Guest blogger Ray Pinney is member outreach coordinator for the New Jersey School Boards Association. In this post, which originally appeared on the NJSBA BoardBlog, he reflects on Fordham and CAP’s Rethinking Education Governance conference and what governance reform means for the Garden State.

After I graduated from college, I took the summer off and backpacked
through Europe because I figured that it might be the last time I could
travel without time constraints (of course, I was right about this).
 Not being able to speak the native languages provided some funny and
not-so-funny incidents. In any case, I am sure most of you have been in
a situation where the discussion is hampered by the two people not
speaking the same language. It can be frustrating at times and shows
how simple things can become so complicated.
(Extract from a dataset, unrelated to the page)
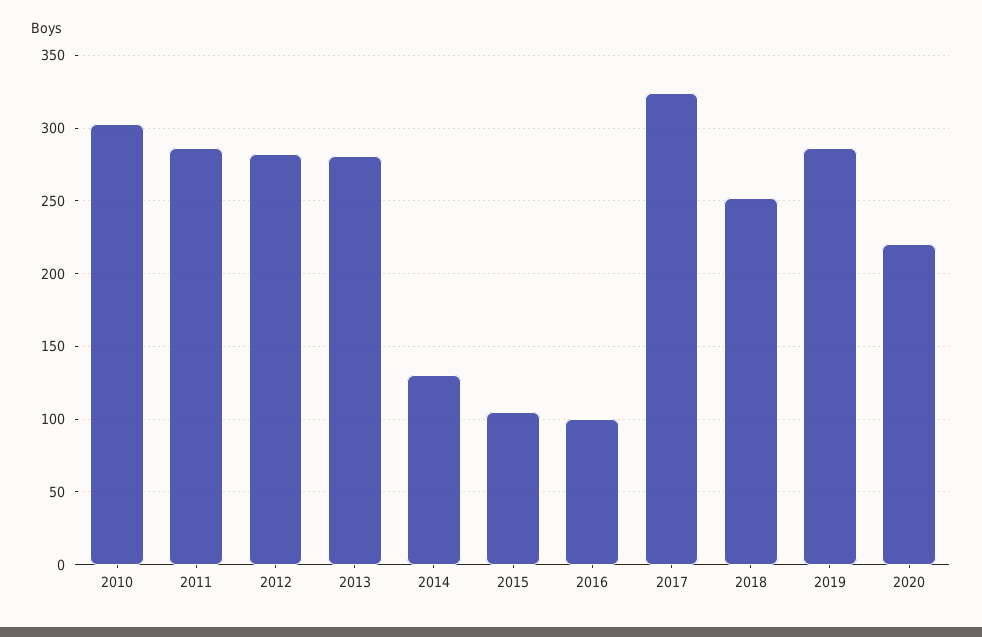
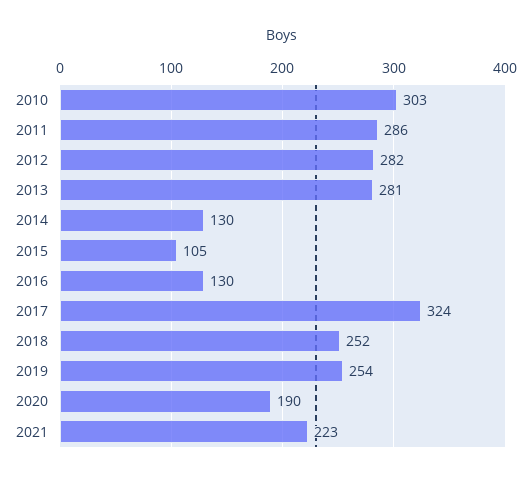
2016: 100 -> 130
2019: 285 -> 254
2020: 220 -> 190
2021: none -> 223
A few weeks ago, I described an education reform program I attended,  Rethinking Education Governance for the Twenty-First Century,
which was sponsored by the Fordham Institute.  The presenters were for
the most part academics with impressive credentials. For those who
have been part of public education for a while, some of these concepts
may just turn your world upside down. That is because they are
seriously considering “rethinking” education, not just tweaking it.

Most of you know that New Jersey’s commissioner and governor both
want to change teacher tenure and teacher evaluations, as well as
provide more charter school opportunities for parents. What was
fascinating about the program at the Fordham Institute was the thrust
of the discussion: that the next reform we need to consider involves
changing how school districts are governed. By that they mean changing
the role of the school board member and the superintendent. The belief
is that the state (or another single entity, such as a city) should
have the primary authority over the school system and that building
principals are given broad authority and also held accountable for
academic achievement.

Why give the state the primary authority?  The belief is that we have
a system with too many governing entities, both formal (local boards,
state education departments and the federal government) and informal
(such as teacher unions) that influence public education and make it
hard to reform the system. The lines of responsibility are not clear, so
it is hard to hold any one entity accountable.

If state control is not feasible, then mayoral-controlled (notice I
used the word controlled not appointed–there is a difference) school
districts are another school improvement option that seems to resonate
with the Fordham program speakers. Once again, the concept involves
concentrating authority in a single entity to avoid school reform
roadblocks.

While I believe that tenure reform and reforming the way we evaluate
teachers is needed and would help students in all districts, I am not
convinced that changing our governance structure will yield any
benefits.

There are major hurdles to shifting
authority from local districts to the state in New Jersey. For one
thing: can you change the governance structure without changing the
funding system?  In New Jersey, in 2009-2010, the local property tax
levy accounted for 62.1  percent of public school funding and state aid
made up 34.7 percent of public school revenue that same year. 
(Source: Rankings & Estimates: Rankings of the States 2010,
National Education Association 2010)  Why should the state have the
authority when the local citizens are the primary funders of
education?  Don’t they deserve a say too?  In the community in which I
live, the local property tax-payers fund almost 90 percent of the cost
of education while the state government pays 7 percent and the federal
government 1 percent. No disrespect to Secretary of Education Arne
Duncan or Acting Commissioner Cerf, but their influence in the public
education in my community far outweighs the financial support they
provide.  One of the key presenters suggested that the states pick up
most of the tab for public education and I thought to myself “That
ain’t going to happen in New Jersey! Let’s discuss policy choices that
are at least feasible.”

As for mayoral-controlled boards, one of the presenters mentioned
that mayoral-controlled districts don’t always reap great results
because the mayors sometimes lose elections and some mayors are better
than others.  This seems so obvious to me:  I have known many mayors
over my life and I am not sure any really had an education focus.

My other issue with these proposals is that I do favor a system of
governance that has checks and balances and I do not particularly like
systems that give the authority to one person or entity.

In New Jersey, most of our districts have the same governance
structure.  They have a school board and a superintendent who lead the
district.  There are districts located a few miles apart  with very
different levels of achievement:  one district has outstanding academic
results, while the other  is struggling mightily. If their governance
is the same, then maybe governance is not the issue, because in the
vast majority of districts, the governance system is yielding great
results. When we look at these two districts, usually a dramatic
difference rests with the economic conditions; while we can never use
that as an excuse for low achievement or an obstacle to
well-thought-out education reforms, it remains a factor in school
performance that must be addressed.  So, maybe governance is not the
problem at all.

In any case, what we need to be aware of is that these discussions
are influencing state political leaders.  They may be speaking a
‘different language’ than most of us in the education community, but not
much is being lost in the translation.